When I came down, she was still there.

"Where'd you learn to climb like that?"

"The Tatra Mountains."

Reeves nodded slowly, something calculating in her expression.

She let me go. But I felt her watching as I gathered my things and headed for the showers.

Wilderness First Aid became my favorite class.

Not because of the content—I knew most of it already. Gregor had drilled emergency medicine into me since I was old enough to hold a bandage. But Boone was thorough, and thorough meant details. Details I could use.

"Mr. Boone." I caught him after class on Thursday, notebook in hand. "I had a question about the hypothermia protocols."

"Shoot."

"You mentioned that rewarming too quickly can cause cardiac arrest. But what about in a solo situation? If you're alone and you start showing symptoms, what's the protocol?"

He tilted his head, curious. "Interesting question. Most training assumes you have a partner."

"Most situations don't."

"Fair point." He leaned against his desk, settling into teaching mode. "Solo hypothermia management is tricky. The key isrecognizing symptoms early—before your cognitive function degrades. Once you're confused, you can't help yourself. So you monitor constantly. Set alarms if you have to. Check your fingers, your toes, your reaction time. The moment something feels off, you stop and address it."

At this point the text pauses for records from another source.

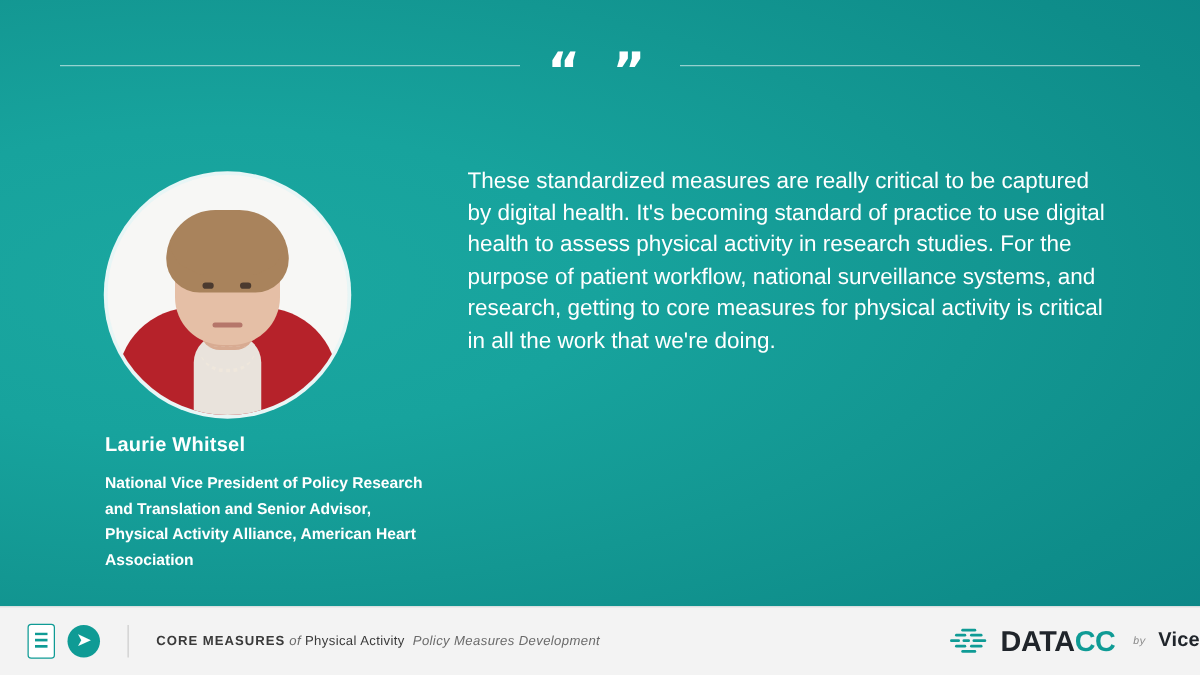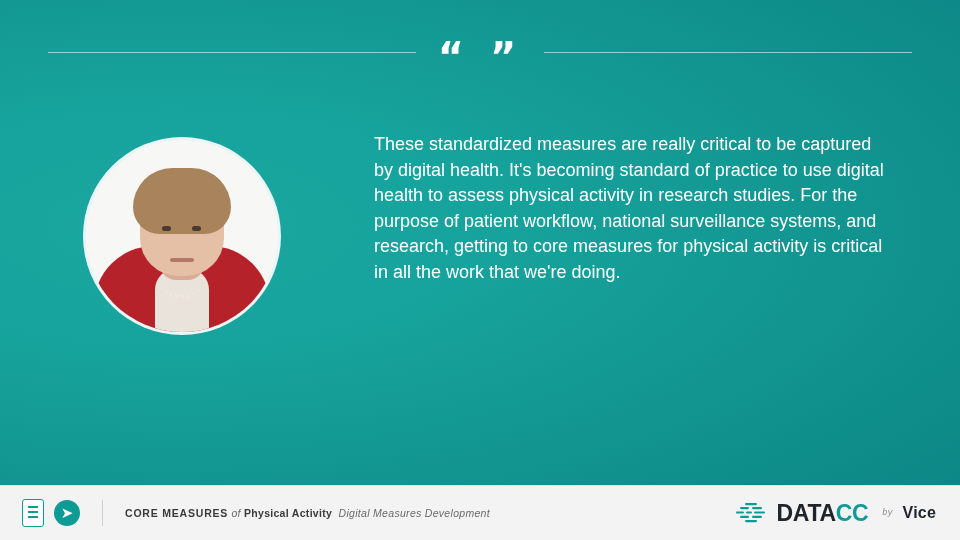--- a/index.html
+++ b/index.html
@@ -253,24 +253,23 @@
   }
   .f-text .strong {
     font-weight: 700;
     color: #3a3a3a;
     letter-spacing: 0.8px;
   }
   .f-text .ital {
     font-style: italic;
     color: #6a6a6a;
   }
-  .f-text .bold2 { font-weight: 700; color: #3a3a3a; }
+  .f-text .bold2 { font-weight: 400; color: #3a3a3a; }
   .footer-right {
     margin-left: auto;
-    padding-right: 24px;
     display: flex;
     align-items: center;
     gap: 10px;
   }
   .dcc-mark {
     width: 30px;
     height: 22px;
     display: block;
   }
   .dcc-word {
@@ -316,35 +315,39 @@
       <div class="ph-necklace"></div>
       <div class="ph-head"></div>
       <div class="ph-hair"></div>
       <div class="ph-fringe"></div>
       <div class="ph-eye left"></div>
       <div class="ph-eye right"></div>
       <div class="ph-mouth"></div>
     </div>
   </div>
 
+  <div class="speaker">
+    <p class="speaker-name">Laurie Whitsel</p>
+    <p class="speaker-title">National Vice President of Policy Research and Translation and Senior Advisor, Physical Activity Alliance, American Heart Association</p>
+  </div>
 
   <div class="quote-body">These standardized measures are really critical to be captured by digital health. It's becoming standard of practice to use digital health to assess physical activity in research studies. For the purpose of patient workflow, national surveillance systems, and research, getting to core measures for physical activity is critical in all the work that we're doing.</div>
 
   <div class="footer">
     <div class="footer-left">
       <div class="f-icon">
           <div class="bars"></div>
         </div>
       <div class="f-run">➤</div>
       <div class="f-sep"></div>
       <div class="f-text">
         <span class="strong">CORE MEASURES</span>
         <span class="ital">of</span>
         <span class="bold2">Physical Activity</span>
-        &nbsp;<span class="ital">Digital Measures Development</span>
+        &nbsp;<span class="ital">Policy Measures Development</span>
       </div>
     </div>
     <div class="footer-right">
       <svg class="dcc-mark" viewBox="0 0 30 22">
         <g fill="#0f9b95">
           <rect x="9" y="1" width="12" height="2.2" rx="1.1"></rect>
           <rect x="4" y="5" width="9" height="2.2" rx="1.1"></rect>
           <rect x="16" y="5" width="10" height="2.2" rx="1.1"></rect>
           <rect x="0" y="9.4" width="8" height="2.2" rx="1.1"></rect>
           <rect x="10" y="9.4" width="6" height="2.2" rx="1.1"></rect>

I wrote it down. "And if you can't stop? If stopping means dying anyway?"

Boone's eyes sharpened. "That's a different question."

"It's a realistic one."

He was quiet for a moment. Then: "If you're in a situation where stopping means dying and continuing means dying slower, you focus on buying time. Vapor barriers. Chemical heat packs against major arteries. Keep moving if you can—motion generates heat. And you hope like hell someone's coming for you."

"What if no one's coming?"

"Then you survive anyway." He smiled, but it didn't reach his eyes. "That's what humans do, Miss Orlav. We survive things we shouldn't. It's our best and worst quality."

I thanked him and left.

That night, I added vapor barriers to my mental checklist. Chemical heat packs. Timer alarms for cognitive monitoring.

The list was getting long.

James noticed.

Of course he noticed. He noticed everything about me—a fact that was both infuriating and, in moments I refused to examine too closely, comforting.